The problem is that if you ask five Indians what their national security strategies are, you will get five answers.
What we need, instead, is an authoritative, official, assessment around which we can make our plans and policies.
Take,
for example, external threats. The one area which gets little
attention is the Persian Gulf area from which we get 65 per cent of our
oil and where 7 million Indians work and send back some $40billion worth
of remittances.
Yet, for the security of sea lanes from the Gulf and its littoral, we simply depend on Uncle Sam.
Security
The
second is to integrate defence planning with national plans – in other
words, get the military and civilian Make in India programmes to
synergise each other.
Associated
with this is the need to link plans with budgets. The way things happen
right now are illustrated by the Government authorisation for the
Mountain Strike Corps last year.
The Corps were not in the Long Term Integrated Perspective Plan (LTIPP) 2012-2017 and hence not budgeted for.
The
result is the Corps are up, by drawing personnel from existing Army
units, and raiding the war wastage reserves for their equipment.
The
third big issue is the need for restructuring the apex level management
of the armed forces by a) appointing a Chief of Defence Staff and b)
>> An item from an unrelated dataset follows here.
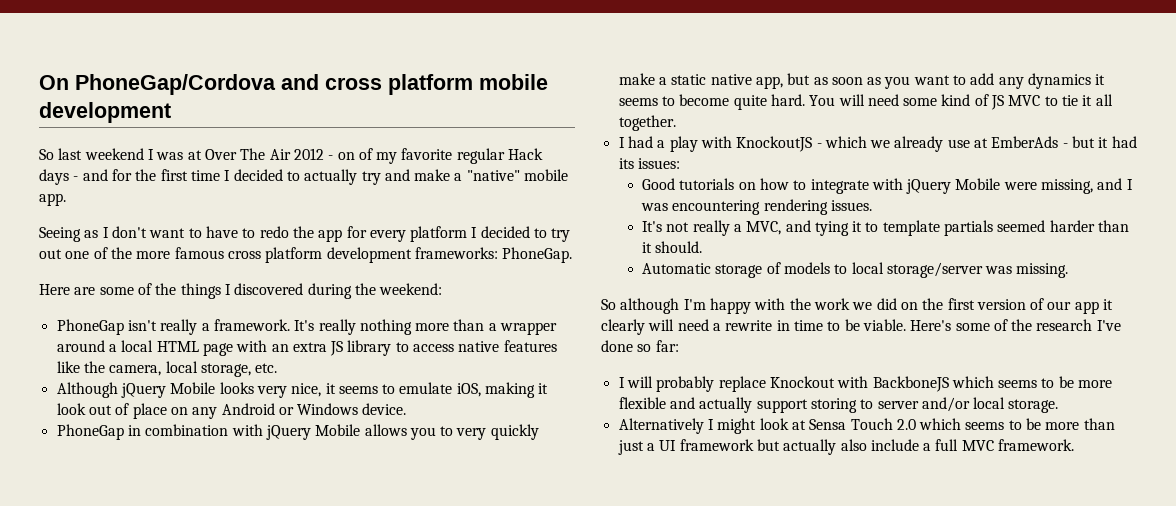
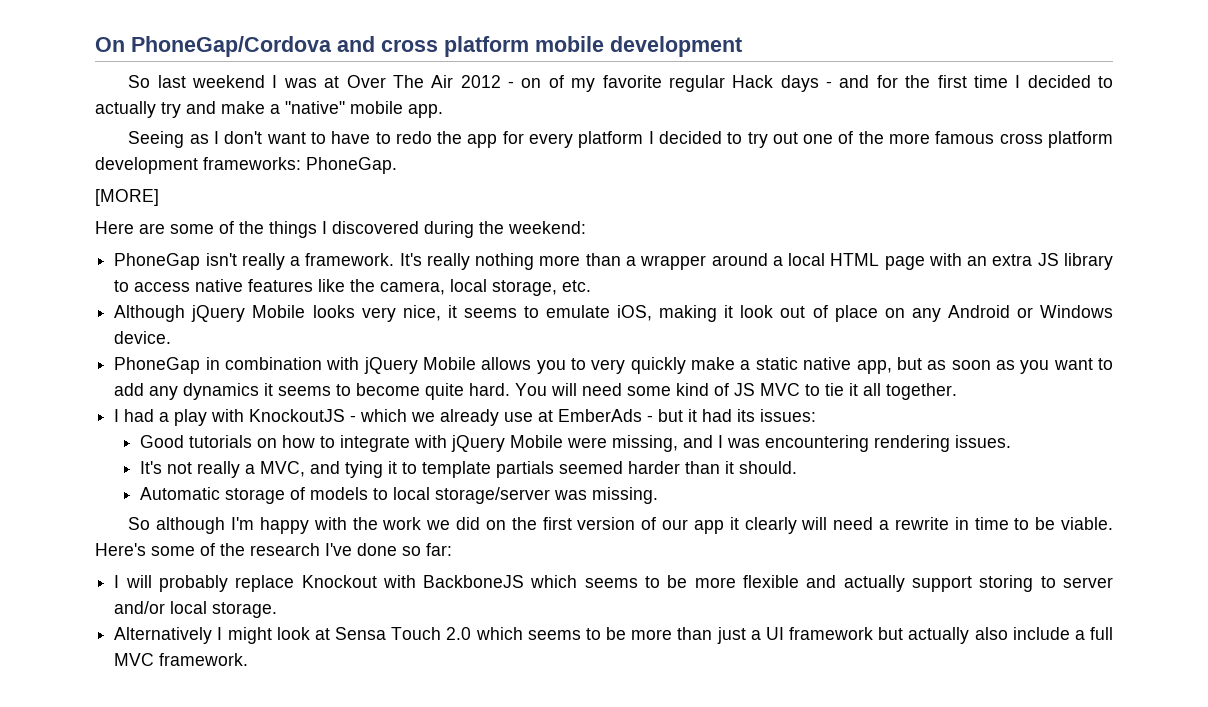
+ [MORE]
creating an expert civilian bureaucracy for managing the MOD.
Only
then will we get realistic defence plans with proper inter-service
prioritisation and which can be synchronised with the defence needs of
the country, as well as its resources.
Minus
this, we get landed in situations where each Service pushes its maximal
demand simultaneously, and not having an expert civilian bureaucracy to
adjudicate them, these either block each other, or force the Government
to take ad hoc decisions.
The
fourth challenge is to restructure our armed forces by integrating
their functioning. There is no logic in having the eastern command of
the IAF in Shillong, that of the Army in Kolkata and the Navy in Vizag.
Acquisition
The
Lanzhou Military Region commander, one of seven commands in China,
faces five Indian commands—the Northern, Western and Central Commands of
the Army in addition to two Indian Air Force Commands.
The
Services also need to look into their own structures and forces and cut
unnecessary manpower and organisations which may have served a function
in the past, but are no longer needed.
The
phased reduction of the Rashtriya Rifles is one case in point. The
fifth is to leave behind the colonial heritage of our defence R&D
and industry and progressively corporatize privatise ordnance factories
and field workshops.
They
were needed in 19th and 20th century India but are not required now. In
the coming years, budgets and acquisitions should be viewed in the
perspective of longer term aims, rather than through bogeys of
short-term demands.
Indeed, the Government should hold off making big acquisitions till it can sort out some of the more basic issues.
India
is a nuclear weapons power and we do not face an existential threat
from any state large or small, or for that matter from any non-state
actor.
Before
the Government plunges into the physical modernisation of the armed
forces, it needs to put in place the much needed modernisation of the
way we think about, plan and manage our national security system.
Buying or making shiny new hardware for the sake of looking modern neither enhances our security, nor helps our economy.